A doubling of the number of samples.

A different underlying probability density \(P(x)\).

The purpose of the kernel is to spread each sample to fill in the gaps due to finite data. In other words, we are approximating what we would expect to measure with an infinite dataset. With this picture, the bandwidth should be related to the mean gap size, which should ~halve when the sample size is doubled.

Just knowing that the probability density has changed does not provide any guidance on how to change the bandwidth. However, we might also know *how* it has changed by looking at the data. For example, if the data appears much smoother, then increasing the bandwidth would be justified. Conversely, data with sharp edges or narrow peaks would benefit from a smaller bandwidth to preserve those features.

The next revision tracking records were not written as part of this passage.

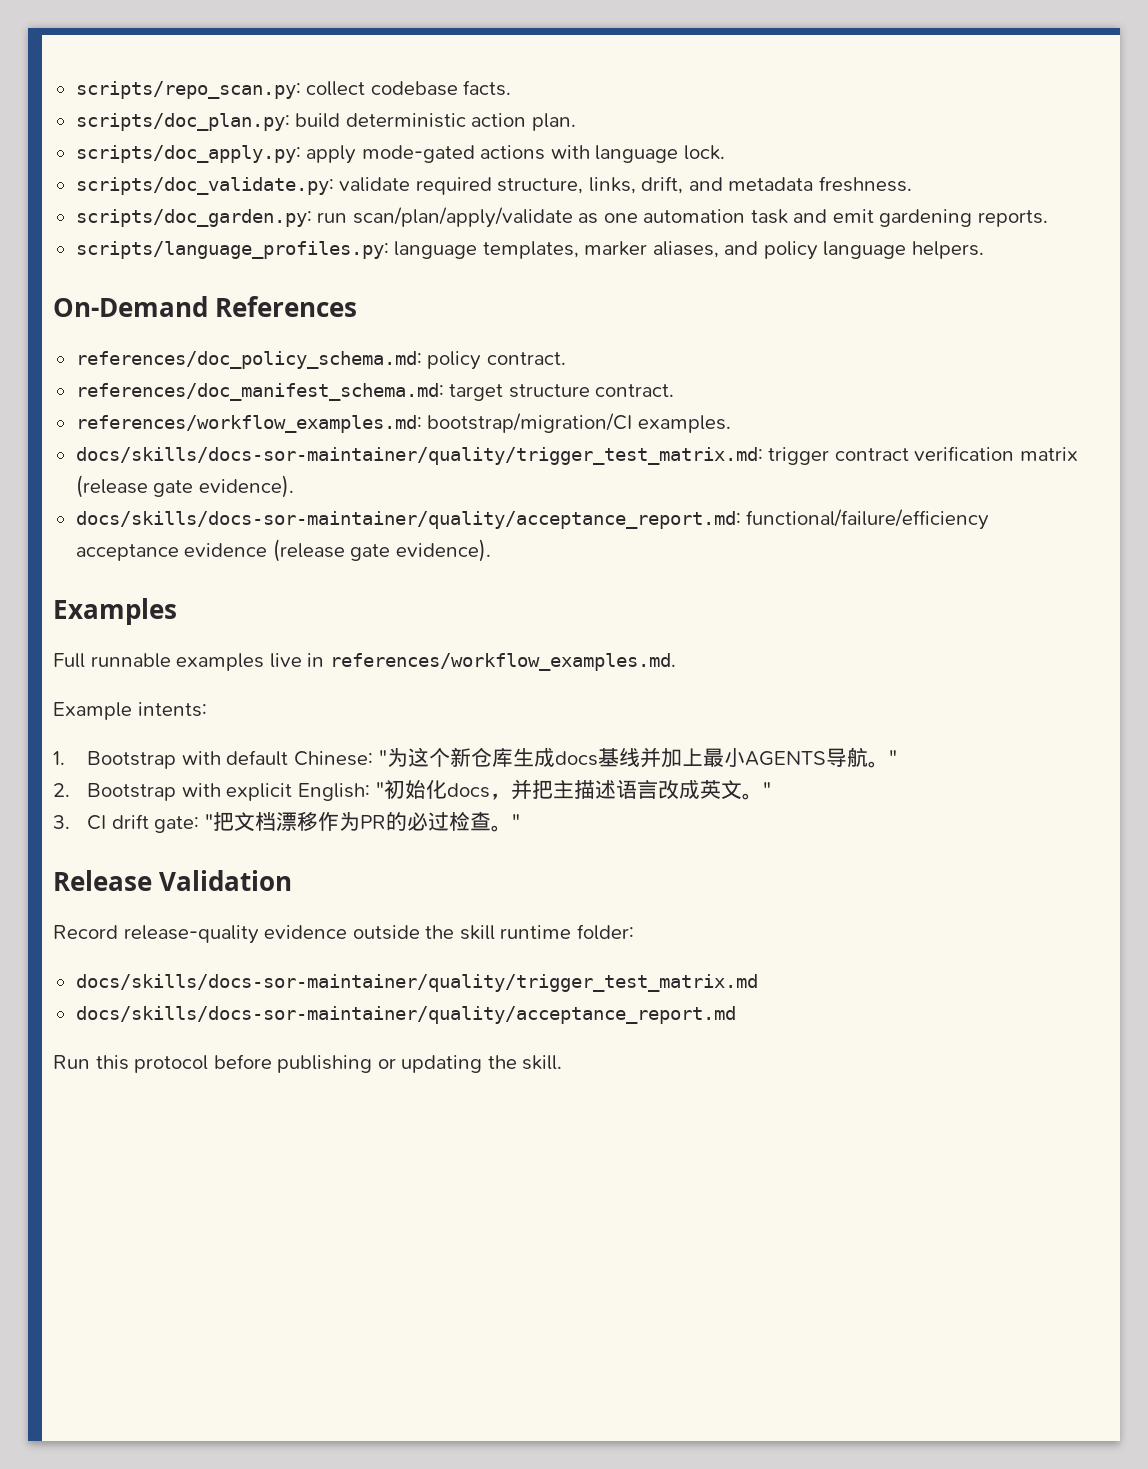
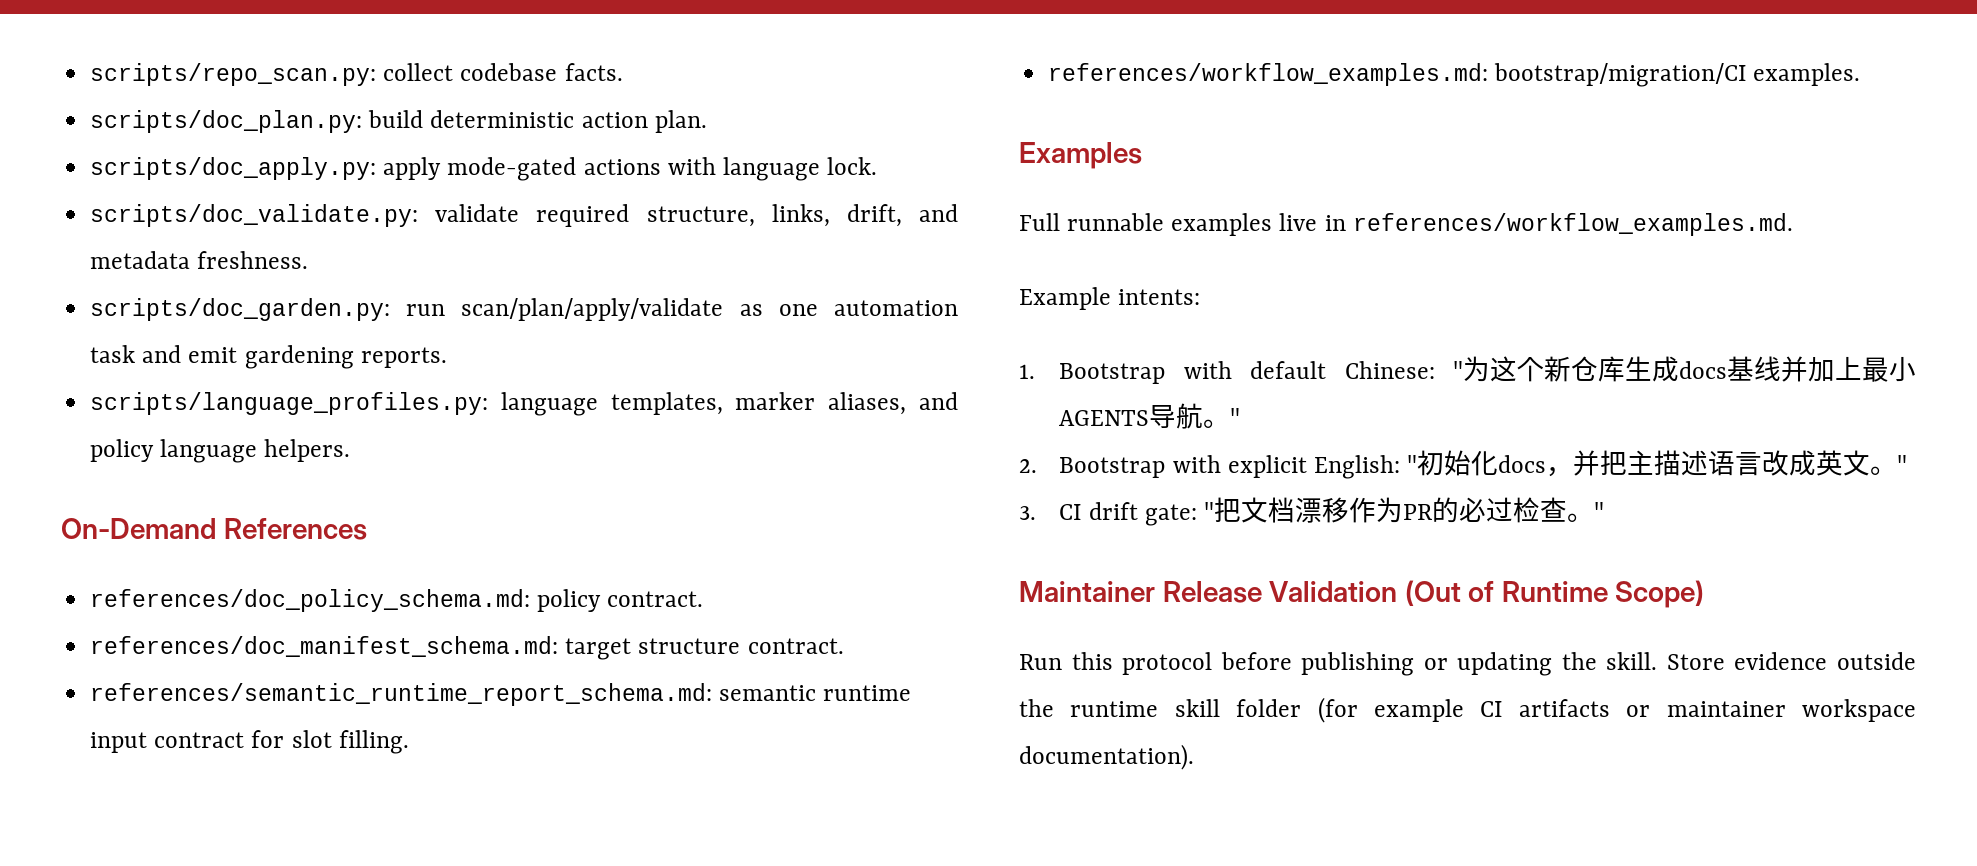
+ references/semantic_runtime_report_schema.md: semantic runtime input contract for slot filling.
  references/workflow_examples.md: bootstrap/migration/CI examples.
- docs/skills/docs-sor-maintainer/quality/trigger_test_matrix.md: trigger contract verification matrix (release gate evidence).
- docs/skills/docs-sor-maintainer/quality/acceptance_report.md: functional/failure/efficiency acceptance evidence (release gate evidence).
- Release Validation
- Record release-quality evidence outside the skill runtime folder:
- docs/skills/docs-sor-maintainer/quality/trigger_test_matrix.md
- docs/skills/docs-sor-maintainer/quality/acceptance_report.md
+ Maintainer Release Validation (Out of Runtime Scope)
+ Store evidence outside the runtime skill folder (for example CI artifacts or maintainer workspace documentation).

What if you had access to the output of the KDE without having access to the underlying data? Could you judge if the bandwidth is appropriate?

For further reading about histograms and KDE for 1D data, see this blog post. For a more detailed discussion of KDE in physics see this.

Here (Fig. 13) is an example of using KDE in a real measurement using the IceCube Neutrino Observatory. Here in order to get the uncertainty they modify the width of the kernel by \(\pm\)90% to get the uncertainty (Sec. IVA). It’s not the biggest uncertainty in the measurement so they aren’t very sensitive to that number (what if it was the biggest uncertainty?).

## Multidimensional KDE#

KDE is not limited to 1D and we can replace our centered 1D kernels with centered multi-dimensional blobs to the estimate the underlying probability density \(P(\vec{x})\) of any data.

If you just want to *see* a KDE of your data, without needing to do any calculations with it, a seaborn kdeplot is the easiest solution for 1D and 2D, e.g.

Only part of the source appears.